▶ **Material provided**:
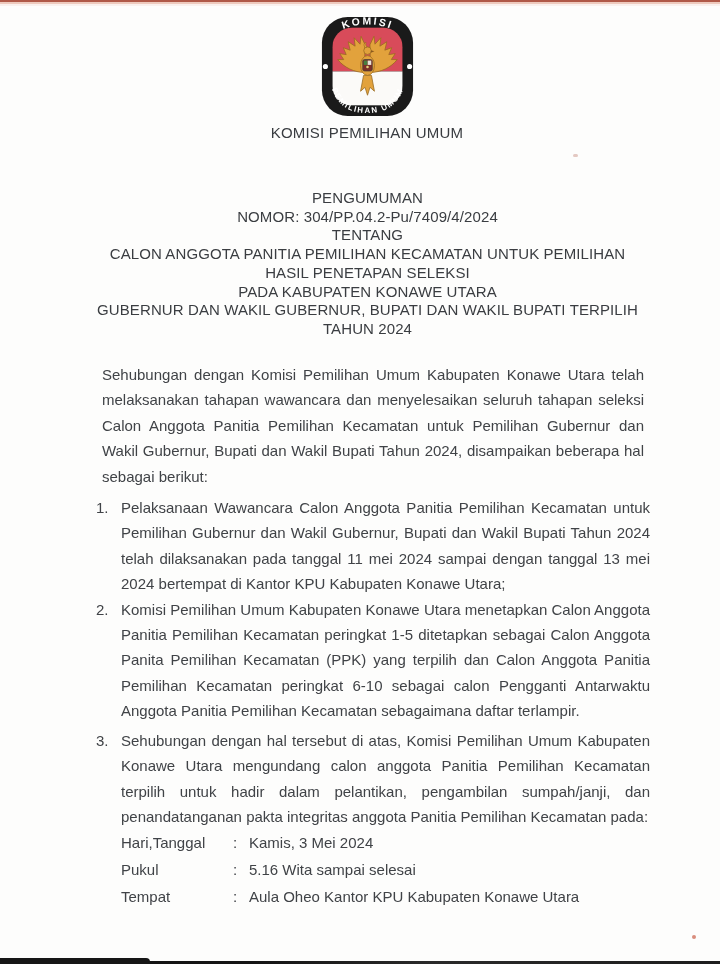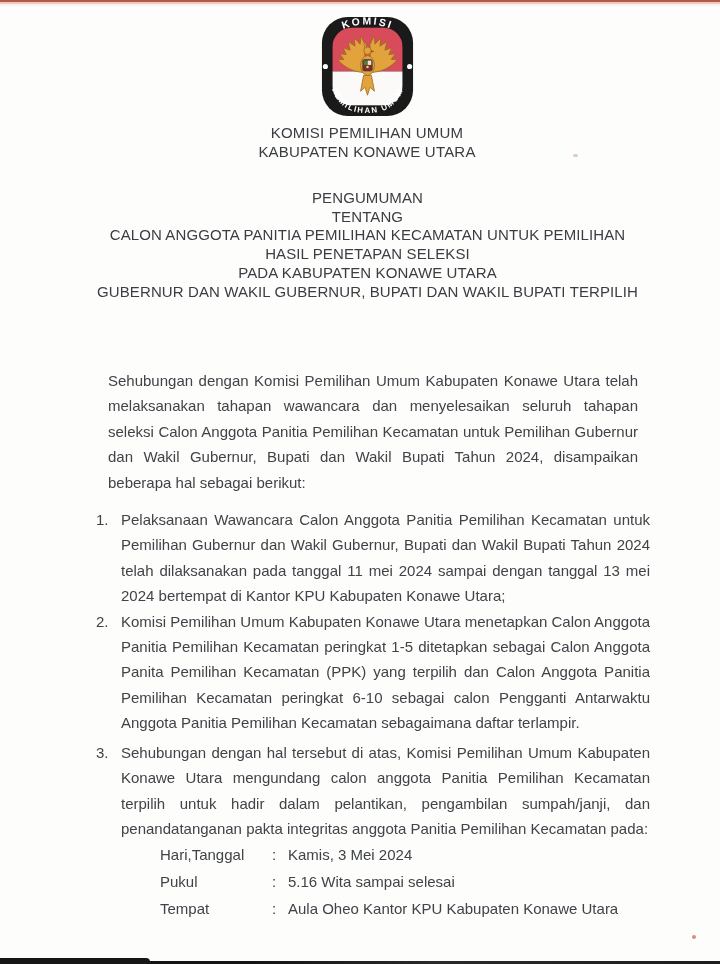--- a/index.html
+++ b/index.html
@@ -59,36 +59,35 @@
     letter-spacing: 0.1px;
   }
 
   
   .content {
     position: absolute; top: 356px; left: 96px; width: 554px;
     font-size: 15px; line-height: 25.4px;
     color: #404347;
   }
   .intro {
-    margin: 12px;
+    margin: 6px;
     text-align: justify;
   }
   .list { margin: 0; }
   .list-item {
     display: flex;
     margin: 0;
   }
   .list-item.gap { margin-top: 4px; }
   .li-num { flex: 0 0 25px; }
   .li-text { flex: 1; text-align: justify; }
   .details { margin-left: 25px; margin-top: 1px; }
   .detail-row {
     display: flex;
     line-height: 26.6px;
-    margin-left: 39px;
   }
   .d-label { flex: 0 0 112px; }
   .d-sep   { flex: 0 0 16px; }
   .d-value { flex: 1; }
 </style>
 </head>
 <body>
 
 <div class="page">
 
@@ -135,30 +134,31 @@
         <textPath href="#bottomArc" startOffset="50%" text-anchor="middle">PEMILIHAN UMUM</textPath>
       </text>
 
       <circle cx="10.5" cy="52" r="2.6" fill="#ffffff"></circle>
       <circle cx="95.5" cy="52" r="2.6" fill="#ffffff"></circle>
     </svg>
   </div>
 
   <div class="org-header">
     <div>KOMISI PEMILIHAN UMUM</div>
-    <div>KABUPATEN KONAWE UTARA</div>
   </div>
 
   <div class="title-block">
     <div>PENGUMUMAN</div>
+    <div>NOMOR: 304/PP.04.2-Pu/7409/4/2024</div>
     <div>TENTANG</div>
     <div>CALON ANGGOTA PANITIA PEMILIHAN KECAMATAN UNTUK PEMILIHAN</div>
     <div>HASIL PENETAPAN SELEKSI</div>
     <div>PADA KABUPATEN KONAWE UTARA</div>
     <div>GUBERNUR DAN WAKIL GUBERNUR, BUPATI DAN WAKIL BUPATI TERPILIH</div>
+    <div>TAHUN 2024</div>
   </div>
 
   <div class="content">
     <p class="intro">Sehubungan dengan Komisi Pemilihan Umum Kabupaten Konawe Utara telah melaksanakan tahapan wawancara dan menyelesaikan seluruh tahapan seleksi Calon Anggota Panitia Pemilihan Kecamatan untuk Pemilihan Gubernur dan Wakil Gubernur, Bupati dan Wakil Bupati Tahun 2024, disampaikan beberapa hal sebagai berikut:</p>
 
     <div class="list">
       <div class="list-item">
         <span class="li-num">1.</span>
         <span class="li-text">Pelaksanaan Wawancara Calon Anggota Panitia Pemilihan Kecamatan untuk Pemilihan Gubernur dan Wakil Gubernur, Bupati dan Wakil Bupati Tahun 2024 telah dilaksanakan pada tanggal 11 mei 2024 sampai dengan tanggal 13 mei 2024 bertempat di Kantor KPU Kabupaten Konawe Utara;</span>
       </div>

▶ **How to complete this task**:
Line count for "span": say how many lines of the entries above include that word, and give only the number.

▶ **Output of the exercise**:
2